* Directions *
Instruction for the data below: set down exactly the lines from the line with "width:202px; margin-left:98px; white-space:nowrap;" to the line with "background:#b5342e; color:#fff; text-align:center;", inclusive, and no others.
Top of Given data
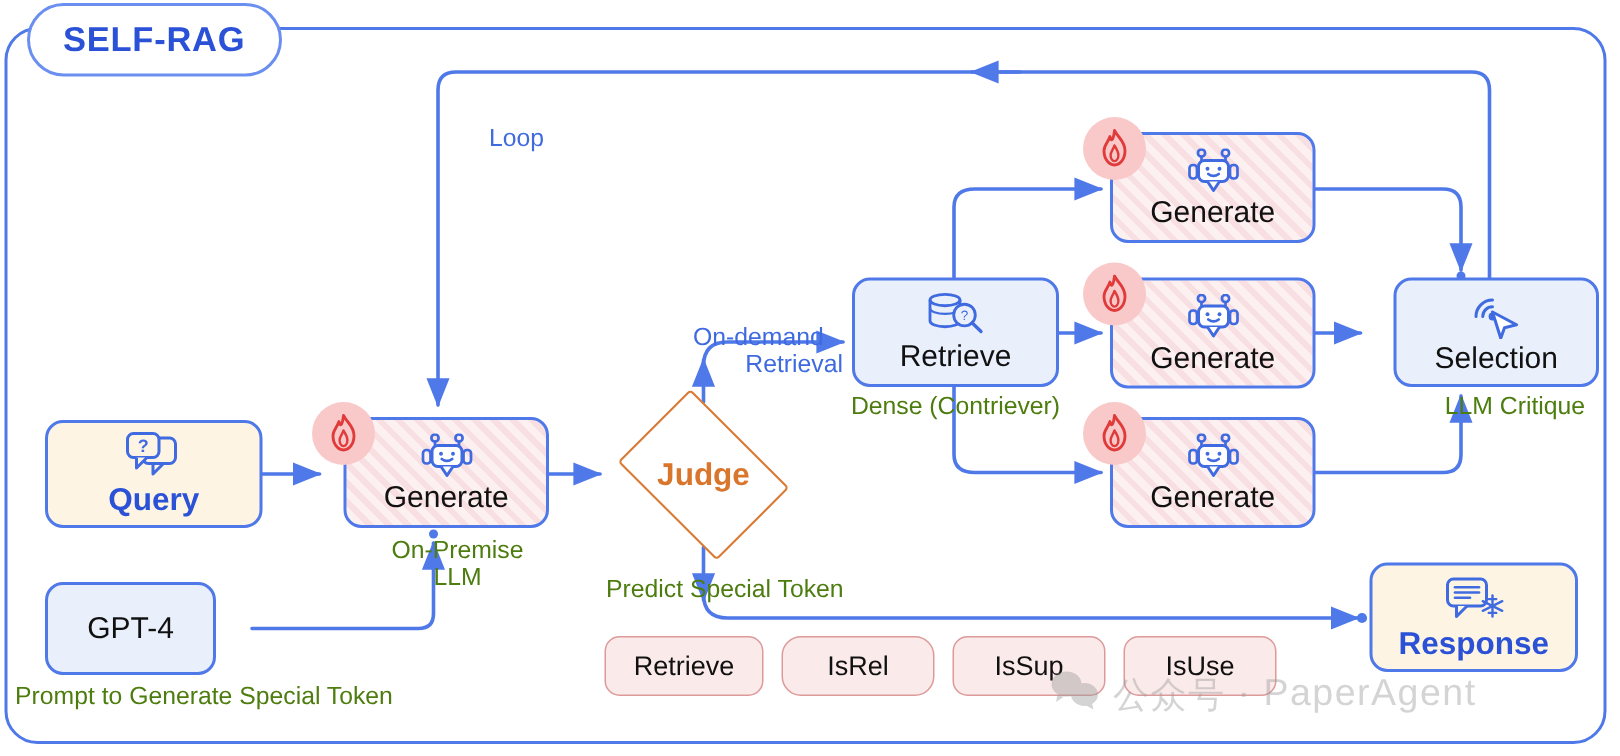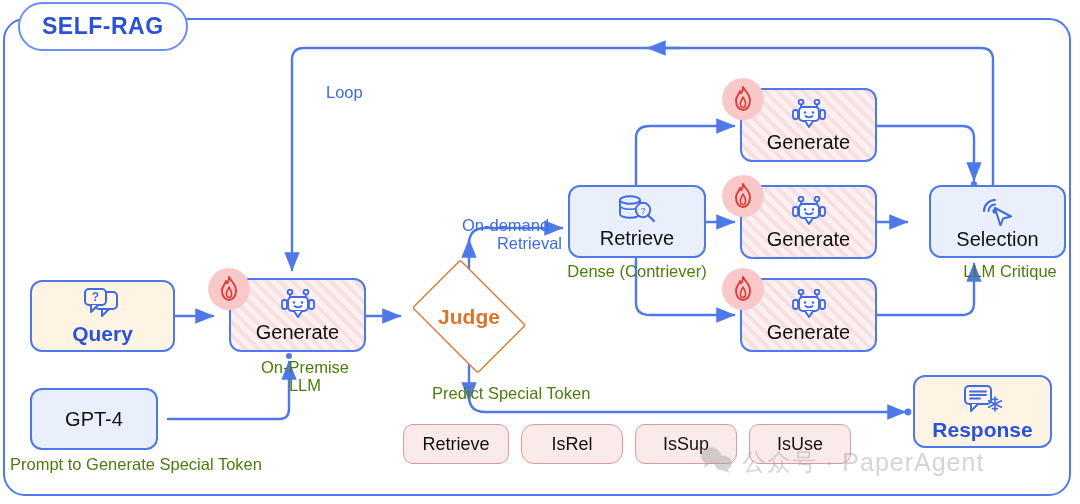--- a/index.html
+++ b/index.html
@@ -109,21 +109,21 @@
         <rect x="15" y="4" width="22" height="17" rx="4" fill="none" stroke="#3f6ae0" stroke-width="2"></rect>
         <path d="M22,21 L22,28 L29,21" fill="none" stroke="#3f6ae0" stroke-width="2" stroke-linejoin="round"></path>
         <rect x="5" y="1" width="21" height="16" rx="4" fill="#fdf4e4" stroke="#3f6ae0" stroke-width="2"></rect>
         <path d="M11,17 L11,24 L18,17" fill="#fdf4e4" stroke="#3f6ae0" stroke-width="2" stroke-linejoin="round"></path>
         <text x="15.5" y="13" font-size="12" font-weight="bold" fill="#3f6ae0" text-anchor="middle" font-family="Liberation Sans, sans-serif">?</text>
       </svg>
     </span>
     <span class="lbl accent">Query</span>
   </div>
 
-  <div class="node n-blue" style="left:30px;top:388px;width:128px;height:62px;">
+  <div class="node n-blue" style="left:30px;top:388px;width:114px;height:62px;">
     <span class="lbl">GPT-4</span>
   </div>
   <div class="cap" style="left:10px;top:455px;width:220px;">Prompt to Generate Special Token</div>
 
   <div class="node n-hatch" style="left:229px;top:278px;width:137px;height:74px;">
     <span class="ico">
       <svg width="42" height="30" viewBox="0 0 42 30">
         <circle cx="13" cy="3" r="2.4" fill="none" stroke="#3f6ae0" stroke-width="1.8"></circle>
         <circle cx="29" cy="3" r="2.4" fill="none" stroke="#3f6ae0" stroke-width="1.8"></circle>
         <line x1="13" y1="5.4" x2="13" y2="9" stroke="#3f6ae0" stroke-width="1.8"></line>
@@ -155,21 +155,21 @@
     <div class="dlbl">Judge</div>
   </div>
 
   <div class="cap c2 blue" style="left:462px;top:198px;width:100px;text-align:left;">
     <div>On-demand</div>
     <div style="text-align:right;">Retrieval</div>
   </div>
 
   <div class="cap blue" style="left:326px;top:65px;">Loop</div>
 
-  <div class="cap" style="left:404px;top:384px;margin-left:28px;">Predict Special Token</div>
+  <div class="cap" style="left:404px;top:384px;">Predict Special Token</div>
 
   <div class="node n-blue" style="left:568px;top:185px;width:138px;height:73px;">
     <span class="ico">
       <svg width="44" height="30" viewBox="0 0 44 30">
         <ellipse cx="15" cy="5" rx="10" ry="3.8" fill="none" stroke="#3f6ae0" stroke-width="1.9"></ellipse>
         <path d="M5,5 L5,19 C5,21.1 9.5,22.8 15,22.8 C20.5,22.8 25,21.1 25,19 L25,5" fill="none" stroke="#3f6ae0" stroke-width="1.9"></path>
         <path d="M5,10.5 C5,12.6 9.5,14.3 15,14.3 C20.5,14.3 25,12.6 25,10.5" fill="none" stroke="#3f6ae0" stroke-width="1.5"></path>
         <circle cx="28" cy="15" r="7.2" fill="#e9effb" stroke="#3f6ae0" stroke-width="1.9"></circle>
         <line x1="33" y1="20.2" x2="39" y2="26" stroke="#3f6ae0" stroke-width="2.2" stroke-linecap="round"></line>
         <text x="28" y="18.5" font-size="9" fill="#3f6ae0" text-anchor="middle" font-family="Liberation Sans, sans-serif">?</text>

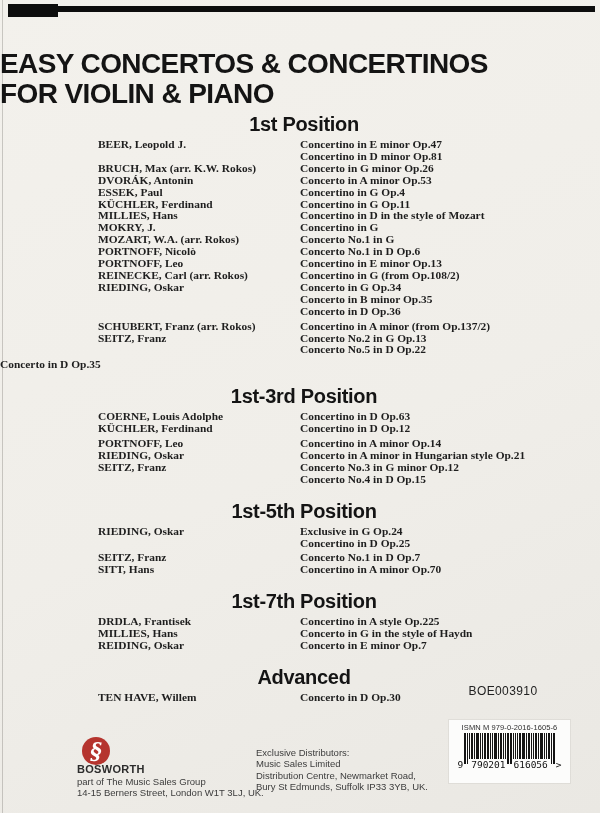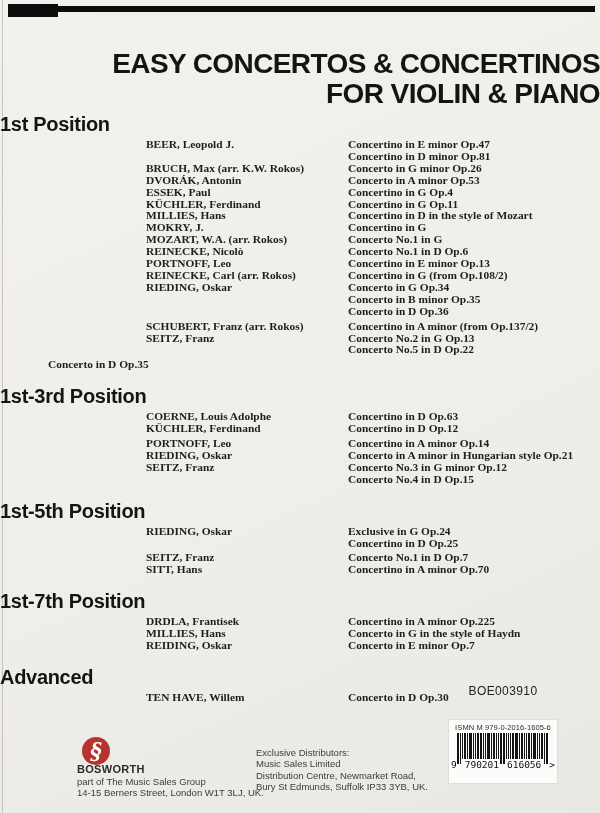--- a/index.html
+++ b/index.html
@@ -6,52 +6,52 @@
   .page {
     position:relative; width:600px; height:813px; overflow:hidden;
     background: linear-gradient(155deg, #f3f1ec 0%, #f0eee9 55%, #eae8e3 100%);
     font-family:"Liberation Sans", sans-serif; color:#1b1b1b;
   }
   .edge-line-left { position:absolute; left:2px; top:0; width:1px; height:813px; background:rgba(120,118,112,.35); }
   .scan-corner { position:absolute; left:8px; top:4px; width:50px; height:13px; background:#0d0d0d; }
   .scan-top-line { position:absolute; left:10px; top:6px; width:585px; height:6px; background:#0d0d0d; }
 
   .title {
-    position:absolute; top:49px; left:0; right:0; margin:0; text-align:right;
+    position:absolute; top:49px; left:0; right:0; margin:0; text-align:left;
     font-size:28px; line-height:30px; font-weight:bold; letter-spacing:-.6px; color:#141414;
   }
 
   #sections { position:absolute; top:112px; left:0; right:0; }
   .section-heading {
-    margin:13px 0 3px 0; font-size:20px; line-height:24px;
-    font-weight:bold; letter-spacing:-.3px; color:#141414;
+    margin:13px 0 3px 0; text-align:center; font-size:20px; line-height:24px;
+    font-weight:bold; letter-spacing:-.3px; color:#141414;padding-left:8px;
   }
   section:first-child .section-heading { margin-top:0; }
-  .rows { font-family:"Liberation Serif", serif; font-weight:bold; font-size:11.4px; color:#1e1e1e;padding-left:48px; }
+  .rows { font-family:"Liberation Serif", serif; font-weight:bold; font-size:11.4px; color:#1e1e1e; }
   .row { display:flex; line-height:11.9px; }
   .row.gap { margin-top:3px; }
   .composer { width:202px; margin-left:98px; white-space:nowrap; }
   .work { flex:1; white-space:nowrap; }
 
   .logo {
     position:absolute; left:82px; top:737px; width:28px; height:28px; border-radius:50%;
     background:#b5342e; color:#fff; text-align:center;
     font-family:"DejaVu Serif", serif; font-style:italic; font-weight:bold;
     font-size:22px; line-height:27px;
   }
   .pub-name { position:absolute; left:77px; top:763px; font-size:11px; font-weight:bold; letter-spacing:.3px; color:#2c2c2c; }
   .pub-line { position:absolute; left:77px; font-size:9.5px; color:#3c3c3c; }
   .pub-line.l2 { top:776px; }
   .pub-line.l3 { top:787px; }
 
   .dist { position:absolute; left:256px; top:747px; font-size:9.5px; line-height:11.3px; color:#3c3c3c; }
 
   .cat-number { position:absolute; left:449px; top:684px; width:108px; text-align:center; font-size:12px; letter-spacing:.4px; color:#222; }
   .barcode-box {
-    position:absolute; left:449px; top:720px; width:108px; height:63px;
+    position:absolute; left:449px; top:720px; width:121px; height:63px;
     background:#fcfcfb; box-shadow:0 0 0 1px rgba(0,0,0,.05);
   }
   .ismn { margin-top:3px; text-align:center; font-size:7.5px; letter-spacing:.1px; color:#2e2e2e; white-space:nowrap; }
   .bars { height:31px; width:92px; margin:1px auto 0; display:flex; align-items:flex-start; }
   .bars span { display:block; height:26px; background:#141414; flex:none; }
   .bars span.tall { height:31px; }
   .digits {
     width:104px; margin:-5px auto 0; display:flex; justify-content:space-between;
     font-family:"DejaVu Sans Mono", monospace; font-size:9.5px; color:#111;
   }
@@ -113,21 +113,21 @@
       <div class="composer">MOKRY, J.</div>
       <div class="work">Concertino in G</div>
     </div>
 
     <div class="row">
       <div class="composer">MOZART, W.A. (arr. Rokos)</div>
       <div class="work">Concerto No.1 in G</div>
     </div>
 
     <div class="row">
-      <div class="composer">REINECKE, Nicolò</div>
+      <div class="composer">PORTNOFF, Nicolò</div>
       <div class="work">Concerto No.1 in D Op.6</div>
     </div>
 
     <div class="row">
       <div class="composer">PORTNOFF, Leo</div>
       <div class="work">Concertino in E minor Op.13</div>
     </div>
 
     <div class="row">
       <div class="composer">REINECKE, Carl (arr. Rokos)</div>
@@ -232,21 +232,21 @@
       <div class="work">Concertino in A minor Op.70</div>
     </div>
   </div>
     </section>
 
     <section>
       <h2 class="section-heading">1st-7th Position</h2>
       <div class="rows">
     <div class="row">
       <div class="composer">DRDLA, Frantisek</div>
-      <div class="work">Concertino in A minor Op.225</div>
+      <div class="work">Concertino in A style Op.225</div>
     </div>
 
     <div class="row">
       <div class="composer">MILLIES, Hans</div>
       <div class="work">Concerto in G in the style of Haydn</div>
     </div>
 
     <div class="row">
       <div class="composer">REIDING, Oskar</div>
       <div class="work">Concerto in E minor Op.7</div>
Bottom of Given data
* Finished exercise *
   .composer { width:202px; margin-left:98px; white-space:nowrap; }
   .work { flex:1; white-space:nowrap; }
 
   .logo {
     position:absolute; left:82px; top:737px; width:28px; height:28px; border-radius:50%;
     background:#b5342e; color:#fff; text-align:center;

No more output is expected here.